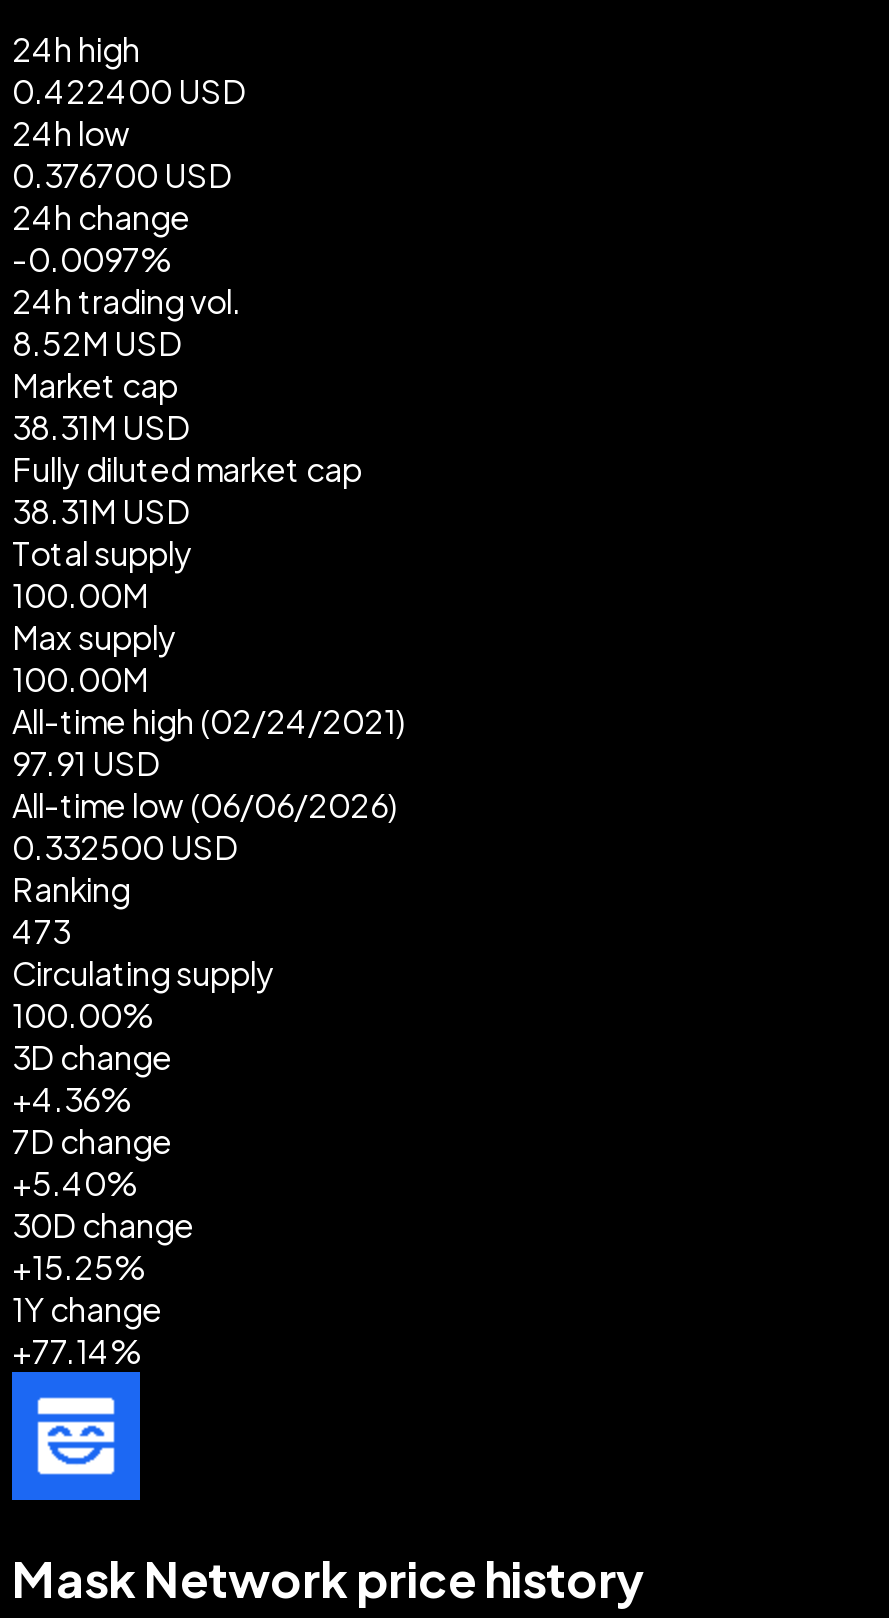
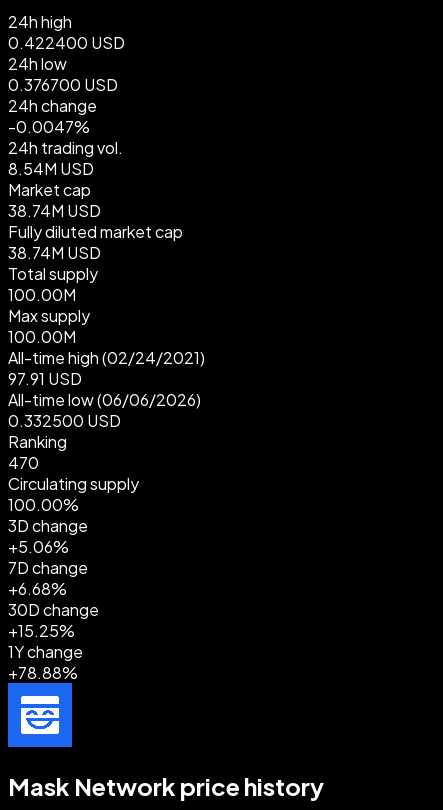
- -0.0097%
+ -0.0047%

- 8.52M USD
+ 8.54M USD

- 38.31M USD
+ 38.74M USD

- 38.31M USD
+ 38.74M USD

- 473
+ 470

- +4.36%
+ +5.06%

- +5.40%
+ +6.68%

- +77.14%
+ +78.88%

##########

■ **ASSIGNMENT**:
Word for word, write out each line of the records, but leave the pictures behind.

■ **SOLUTION**:
- -0.0097%
+ -0.0047%

- 8.52M USD
+ 8.54M USD

- 38.31M USD
+ 38.74M USD

- 38.31M USD
+ 38.74M USD

- 473
+ 470

- +4.36%
+ +5.06%

- +5.40%
+ +6.68%

- +77.14%
+ +78.88%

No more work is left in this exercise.